All golfists are nuts.

Golf has been played for hundreds of years, literally 400 plus years of golf have been played all across the globe. It’s even been played on the Moon. The object of all of this golf, by the way, is to play the least amount of golf. Just the premise is crazy. Hit a little nugget, hundreds of yards, with a stick, into a four inch hole in the floor. Absurd. The most amazing stat to me anyway, is that, even though its been played for forever, the average amateur score has remained largely unchanged. One would be forgiven for assuming that doing the same thing repeatedly for half a millennia would result in getting better at it. But they haven’t. Billions of dollars are spent annually on this game, from lessons to rounds of golf to equipment. Engineers with Doctor in their titles design the equipment which then goes to a facility to be produced to tolerances of thousands of an inch, using material that would have made early space race engineers blush. Same thing happened in tennis, and tennists got better. Yet, golfers keep posting the same score year after year. Part of this has to do with an equal amount of people take the game up as quit in any given year. My feeling is the people leaving had never improved to a point where they are willing to keep playing. Or they died. Either way they were probably rubbish at golf. What then, makes all of these unique people so bad at golf? What makes them continue banging their collective heads against a lateral hazard post?

Hubris.

Golf is a very introspective game. A golfist needs to be able to confront all sorts of stuff that reflects poorly on themselves. How they handle failure, how they take responsibility for arbitrary rules violations, which they enforce on themselves, how they manage to not break all of their equipment after throwing their fifth $5 golfball into a pond or so deep in a wood that it’ll never be retrieved. Some handle these things with great aplomb, most do not. Those that do have a great time and usually turn professional and make many millions of dollars. The rest, are the subject of this piece. They are the ones who will miss the ball entirely, and instantly blame their club for being in the wrong setting, or the most recent article they read in “Hot Tips, and Cool Clubs Magazine.” Couldn’t possibly be that they should’ve spent that $400 they put towards their eighth driver acquisition of the season towards a mess of lessons with a professional. No, they just need to “get their hands through…” Not that a lesson would do them much good. “Golf Pros” are almost worse than amateurs, most are more disillusioned about the game than I am. They learned something in 1985 about teaching and have clung desperately to that theology ever since. No matter how much new information comes to light, the idea of having to re-learn what they “know” is on par with letting Edward Scissorhands handle their rectal exam.

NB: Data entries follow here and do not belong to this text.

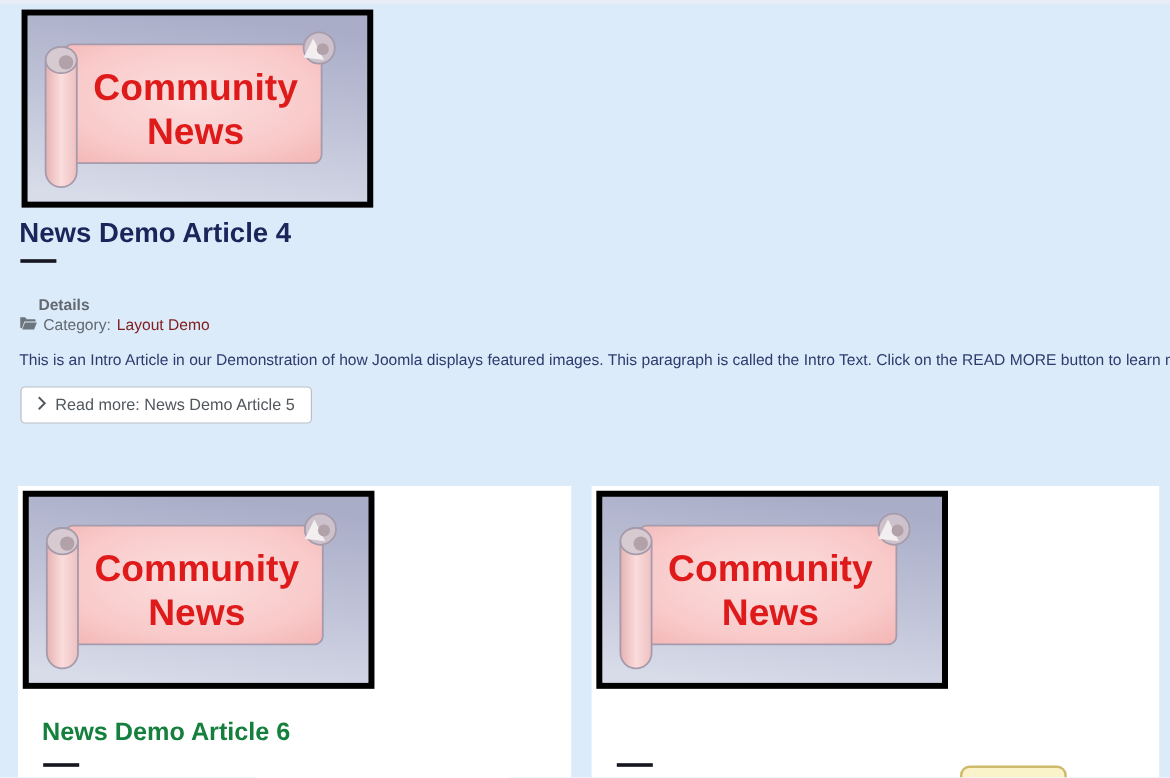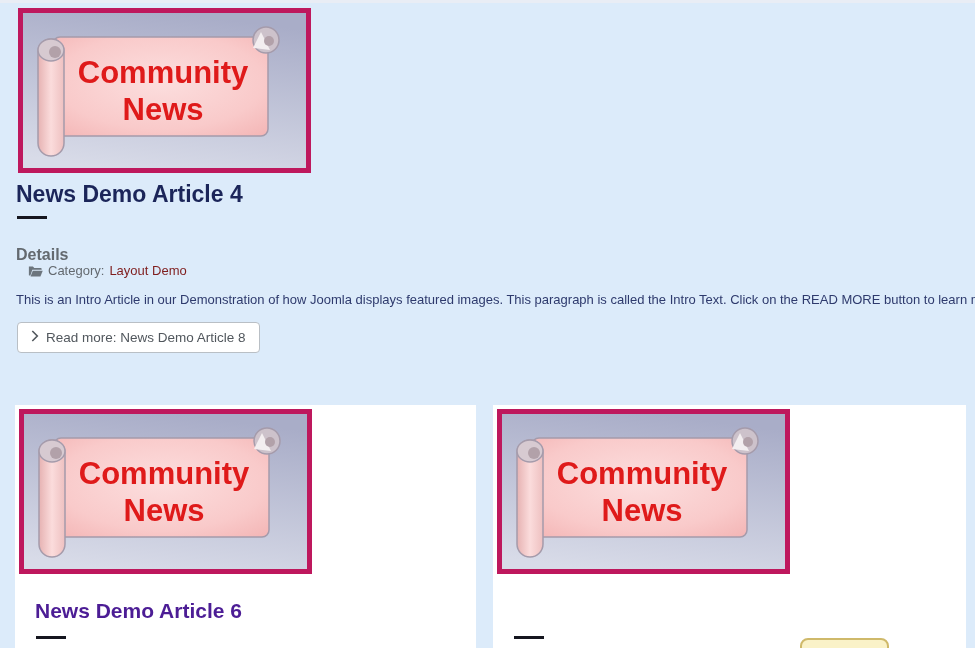"Community" .frame { border: 5px solid #be185d -> 5px solid #000000 }
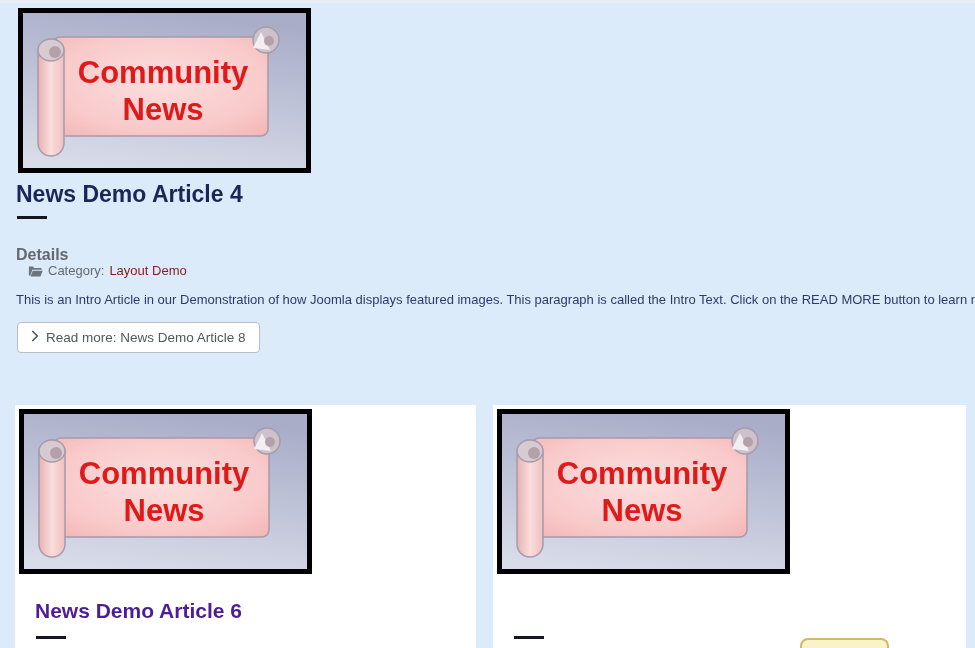"Details" .details-label { font-size: 16px -> 13px; left: 16px -> 32px }
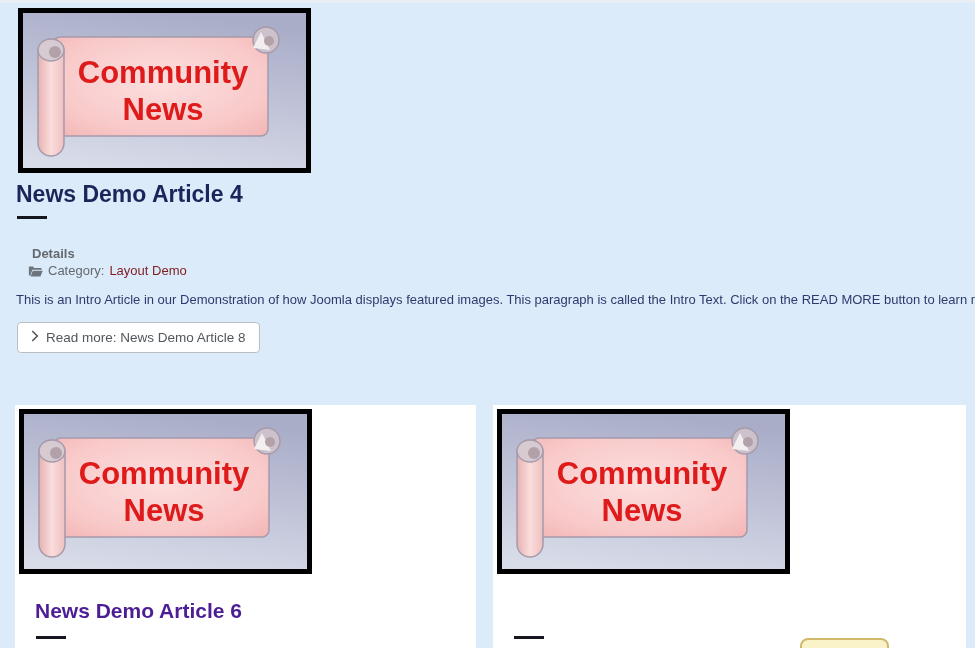"Category:" .category-row { align-items: flex-end -> flex-start; left: 28px -> 16px }
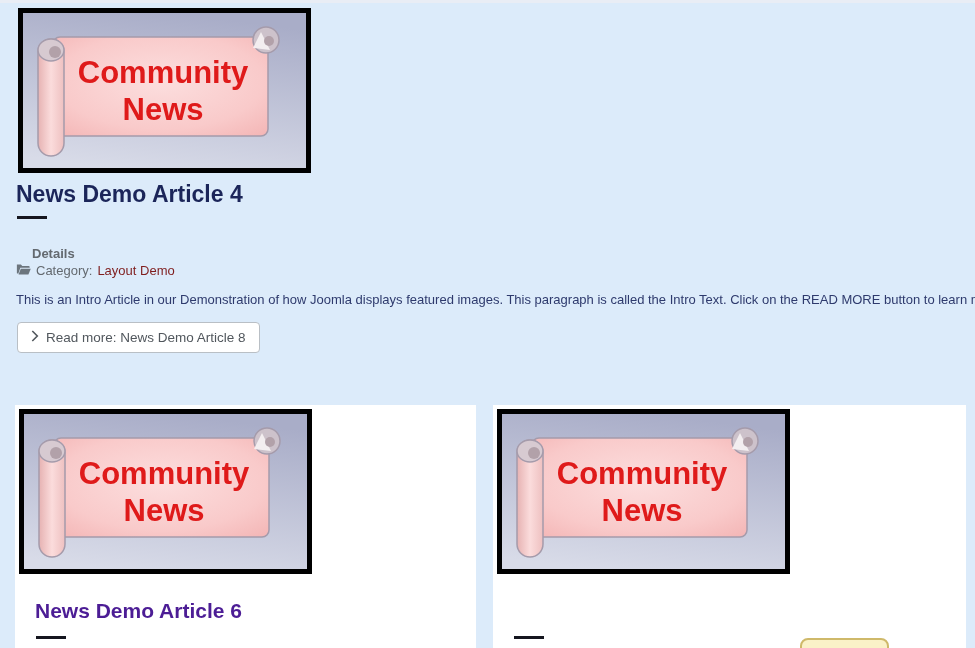"Read more: News Demo Article" span { text: 8 -> 5 }
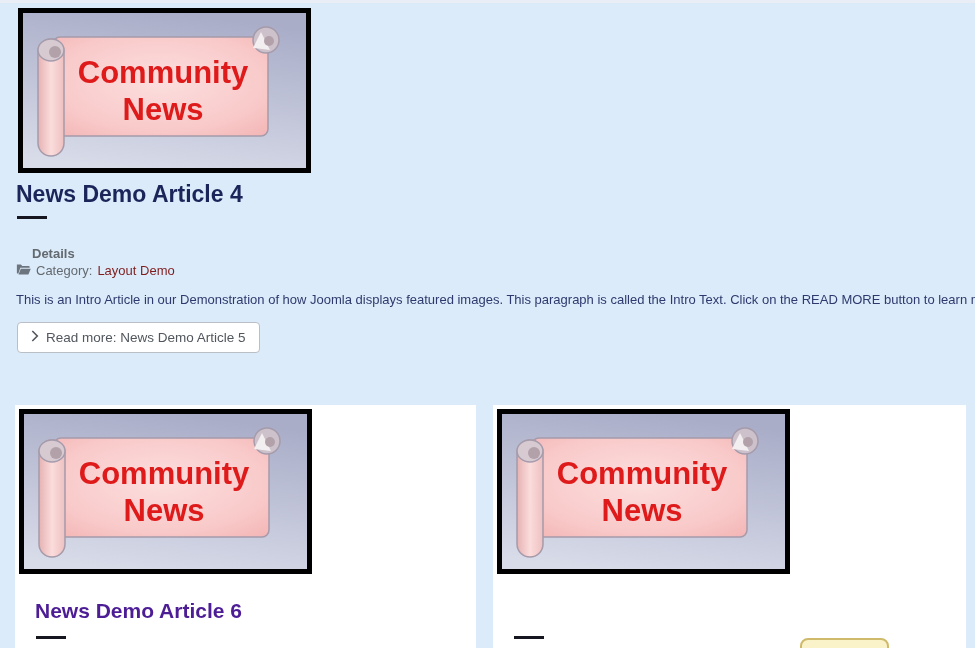"News Demo Article 6" .card-title { color: #4c1d95 -> #15803d }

But rather that seek out those who have this new information, golfers continue to seek out the same awful information perpetuated by those who sell magazines intended to keep you subscribing for the rest of your life, and teachers who can’t be bothered to learn something new. The manufacturers aren’t any better. Each year they produce clubs that guarantee additional yards and straighter shots. You can’t really blame them though, they are exploiting an inefficiency in the market. They know full well that their claims will never be challenged. Only the internet is bold enough to take them on, and that’s a place where the biggest enthusiast site, GolfWRX, dedicates far too many articles to the topics of “feel” and “sound of shafts.” Yet they have hundreds of thousands of active readers. The absurdity of things that get argued about, by “Experts” in the forums boggles the mind and defies all rationality. It is the ultimate collection of “never read the comments.”

The funny thing is, golf is easy. The entire industry is predicated on the idea that it isn’t. Golf can be learned and played with nothing more than a towel, a few clubs and some patience. A copy of Ben Hogan’s “Five Lessons”  will teach you more about the cause and effect of a golf swing than nearly anything else. There are some outdated theories, but as a primer, nothing is better for learning how to hold the club and address the ball. A towel or glove tucked under each arm will teach you the rest. As for equipment, get fit. Go find a proper fitter with a Trackman launch monitor who can sell you some Ping golf clubs. Everything else is useless. There are prettier clubs, there are clubs that go farther, there are cheaper clubs, but they are all worse at what matters… playing the least amount of golf. Ping clubs will also last you the rest of your life. Unless you are already very strong (you aren’t) or incredibly talented (you aren’t), you won’t be needing an entire fourteen club set. Shoot for fifteen yard gaps: whatever achieves that, is what you need. It’s that simple. The brand of tape under your grip, does not matter. The color of the shaft, does not matter. The sound of the shaft (not a thing), does not matter. The flex of your putter shaft… that’s right, it does not matter. Yet, these are the things that keep golfists up late into the night.

It might not be very fair to pick on a group of people who just want to spend half a day walking around a field with like minded people. That’s not crazy after all. Perfectly reasonable in fact. The difference is, these people aren’t just walking around. They are forming horrible opinions about things that have no impact on anything. They are espousing these newly formed opinions upon anyone who is unfortunate enough to be paired with them. They will develop war stories that make the most extravagant fishing tale sound like the See Spot series. They will spend every free moment consumed by reflections on the latest Michael Breed non-sense from the Golf Channel. Family gatherings no longer matter, they would rather be walking in a field. No matter the weather. Go to a course when it’s snowing and you will find someone looking to get out. Pouring rain, no problem. 130c in the shade, no problem. Apocalypse, no problem. They would probably ask one of the four horsemen for a lift up #16 fairway, it is, after all, a real pain to walk. None if this is normal behavior, chessists don’t behave this way. Nor do stampists. The only other collection of people who act in a similar manner, spending thousands of dollars on subtle performance tweaks while torturing themselves mentally and physically, is cyclists.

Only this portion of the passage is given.